Con la ayuda de su niñera, se quitó los zapatos y calcetines, con los ojos rojos, se agachó, agarró un puñado de plántulas y con demasiada fuerza rompió accidentalmente dos o tres de ellas.
El corazón tierno de Ruo Xuan le dolió por un momento, y fulminó con la mirada a la Princesa Kangyi —Ten cuidado, apenas tenemos suficientes plántulas como es.
La Princesa Kangyi la miró de vuelta —Te estoy ayudando a arrancar plántulas, deberías agradecerme; ¡nunca se agradece una buena acción!
Ruo Xuan —No necesito tu ayuda.
Si vas a hacerlo así, entonces mejor no ayudes.
La matriarca Xuanyuan, al verla causar estragos en las plántulas, se enfureció de inmediato tanto que pudo echar fuego —¡Olvídalo, no tienes que arrancar más!
¡Vuelve!
¡Vuelve con tus padres, no puedo enseñarte!
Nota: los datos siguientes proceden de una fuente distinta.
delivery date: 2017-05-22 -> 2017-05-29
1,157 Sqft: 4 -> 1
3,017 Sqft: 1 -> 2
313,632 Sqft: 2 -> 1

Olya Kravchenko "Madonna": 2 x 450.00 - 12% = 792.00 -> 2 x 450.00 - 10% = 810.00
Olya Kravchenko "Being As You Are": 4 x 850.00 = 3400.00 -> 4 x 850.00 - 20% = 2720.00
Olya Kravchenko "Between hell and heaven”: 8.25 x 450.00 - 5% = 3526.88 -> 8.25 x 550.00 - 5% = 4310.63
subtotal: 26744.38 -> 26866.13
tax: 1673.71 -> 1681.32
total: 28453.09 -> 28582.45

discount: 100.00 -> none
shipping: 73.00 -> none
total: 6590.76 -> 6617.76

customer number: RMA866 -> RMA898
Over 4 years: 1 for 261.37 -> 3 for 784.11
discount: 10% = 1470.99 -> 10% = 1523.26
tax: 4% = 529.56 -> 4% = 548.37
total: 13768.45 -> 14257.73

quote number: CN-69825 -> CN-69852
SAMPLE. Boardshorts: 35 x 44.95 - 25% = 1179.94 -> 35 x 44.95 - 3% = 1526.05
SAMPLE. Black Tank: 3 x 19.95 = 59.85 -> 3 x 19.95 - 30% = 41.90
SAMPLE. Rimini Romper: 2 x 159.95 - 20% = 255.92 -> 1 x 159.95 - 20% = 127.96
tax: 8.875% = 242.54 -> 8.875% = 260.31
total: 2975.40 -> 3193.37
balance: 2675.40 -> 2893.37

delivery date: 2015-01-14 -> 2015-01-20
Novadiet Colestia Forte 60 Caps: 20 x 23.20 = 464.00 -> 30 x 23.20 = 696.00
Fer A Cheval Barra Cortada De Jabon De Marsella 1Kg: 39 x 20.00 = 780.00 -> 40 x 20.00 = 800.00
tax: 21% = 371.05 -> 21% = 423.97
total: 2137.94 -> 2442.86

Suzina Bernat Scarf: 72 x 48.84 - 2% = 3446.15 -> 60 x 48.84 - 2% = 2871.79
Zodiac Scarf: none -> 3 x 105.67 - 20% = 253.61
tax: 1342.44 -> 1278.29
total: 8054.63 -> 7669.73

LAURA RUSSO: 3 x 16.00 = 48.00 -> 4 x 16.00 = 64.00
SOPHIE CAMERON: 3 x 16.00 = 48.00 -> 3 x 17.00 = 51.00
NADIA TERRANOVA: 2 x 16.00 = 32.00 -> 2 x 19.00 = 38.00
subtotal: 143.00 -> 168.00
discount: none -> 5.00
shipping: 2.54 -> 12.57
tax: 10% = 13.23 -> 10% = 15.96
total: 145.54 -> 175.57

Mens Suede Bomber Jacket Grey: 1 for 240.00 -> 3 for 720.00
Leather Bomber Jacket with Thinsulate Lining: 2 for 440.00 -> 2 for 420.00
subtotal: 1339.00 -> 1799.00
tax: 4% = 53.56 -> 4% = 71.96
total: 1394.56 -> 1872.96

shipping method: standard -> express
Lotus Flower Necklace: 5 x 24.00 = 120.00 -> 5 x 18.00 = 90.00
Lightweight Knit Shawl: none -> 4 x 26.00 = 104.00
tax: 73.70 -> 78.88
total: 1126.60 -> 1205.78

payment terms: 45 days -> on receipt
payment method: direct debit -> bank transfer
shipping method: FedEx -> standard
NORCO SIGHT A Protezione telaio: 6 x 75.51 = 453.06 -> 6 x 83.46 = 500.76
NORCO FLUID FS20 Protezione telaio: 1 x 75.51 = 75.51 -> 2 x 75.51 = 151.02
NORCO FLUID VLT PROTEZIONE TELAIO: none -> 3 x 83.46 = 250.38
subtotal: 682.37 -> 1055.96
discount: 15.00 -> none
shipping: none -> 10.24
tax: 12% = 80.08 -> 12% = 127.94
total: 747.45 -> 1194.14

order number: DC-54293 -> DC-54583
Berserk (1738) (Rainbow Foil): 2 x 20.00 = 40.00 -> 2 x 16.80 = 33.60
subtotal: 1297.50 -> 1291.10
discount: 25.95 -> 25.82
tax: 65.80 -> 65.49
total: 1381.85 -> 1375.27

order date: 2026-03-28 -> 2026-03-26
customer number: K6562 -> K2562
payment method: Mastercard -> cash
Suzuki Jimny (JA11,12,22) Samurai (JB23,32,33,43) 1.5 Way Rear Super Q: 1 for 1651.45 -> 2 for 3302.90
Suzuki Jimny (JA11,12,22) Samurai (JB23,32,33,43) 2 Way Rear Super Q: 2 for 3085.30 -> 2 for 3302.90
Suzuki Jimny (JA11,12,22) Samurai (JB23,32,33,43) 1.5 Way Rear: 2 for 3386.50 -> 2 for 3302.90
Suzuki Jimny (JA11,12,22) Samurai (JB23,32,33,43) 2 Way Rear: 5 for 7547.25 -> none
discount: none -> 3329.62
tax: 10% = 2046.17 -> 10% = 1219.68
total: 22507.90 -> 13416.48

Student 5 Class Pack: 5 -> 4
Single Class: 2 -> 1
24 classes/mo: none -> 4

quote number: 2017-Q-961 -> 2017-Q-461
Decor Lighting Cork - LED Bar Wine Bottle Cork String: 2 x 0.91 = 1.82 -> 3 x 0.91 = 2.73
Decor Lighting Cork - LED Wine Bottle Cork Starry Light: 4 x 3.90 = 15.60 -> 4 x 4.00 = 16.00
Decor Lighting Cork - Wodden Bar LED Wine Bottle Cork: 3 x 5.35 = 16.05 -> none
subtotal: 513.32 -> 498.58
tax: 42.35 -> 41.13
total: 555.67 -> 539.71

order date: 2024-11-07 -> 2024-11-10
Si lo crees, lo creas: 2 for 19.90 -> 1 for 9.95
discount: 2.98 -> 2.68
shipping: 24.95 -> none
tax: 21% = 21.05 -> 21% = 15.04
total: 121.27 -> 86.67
La matriarca Xuanyuan decidió entonces y allí que enviaría a la Princesa Kangyi de vuelta a la capital a primera hora de la mañana siguiente.
¡Esto era demasiado preocupante!
La niñera, asustada, dijo apresuradamente —Mi señora, la joven señorita sabe que está equivocada, simplemente no controló bien su fuerza hace un momento.
Seguramente lo hará mejor arrancando las plántulas la próxima vez, ¡no romperá ni una sola!
—¿Verdad, joven señorita?
—La niñera empujó a la Princesa Kangyi, señalándole que admitiera rápidamente su error ante la Emperatriz Viuda y prometiera no volver a ofender.
La Princesa Kangyi no pudo evitar llorar cuando fue reprendida nuevamente por su tía por culpa de esta niña campesina insignificante, pero aún así dijo —Tía, tendré cuidado la próxima vez, definitivamente no romperé las plántulas.
La Emperatriz Viuda vio sus lágrimas y se sintió conflictuada pero dijo —Te daré otra oportunidad, si rompes otra plántula, ¡ya no tienes que continuar!
La niñera señaló a la Princesa Kangyi que expresara rápidamente su gratitud, luego la bajó a ponerse en cuclillas y le enseñó cómo arrancar plántulas.
Después de ver el drama por un tiempo, todos la ignoraron.
Nadie sabía cuánto tiempo había pasado cuando de repente la Princesa Kangyi soltó un grito agudo y comenzó a llorar —¡Aah!
Algo me está picando, wuuu… algo me está picando.
¡Ayuda, ayuda!
La niñera miró y vio una sanguijuela negra pegada al pie de la pequeña princesa.
Estaba tan asustada que rápidamente extendió la mano y arrancó la sanguijuela.
Un agujero había sido succionado en el empeine de la pequeña princesa y sangraba; sus ojos se voltearon hacia atrás, y se desmayó en ese mismo lugar.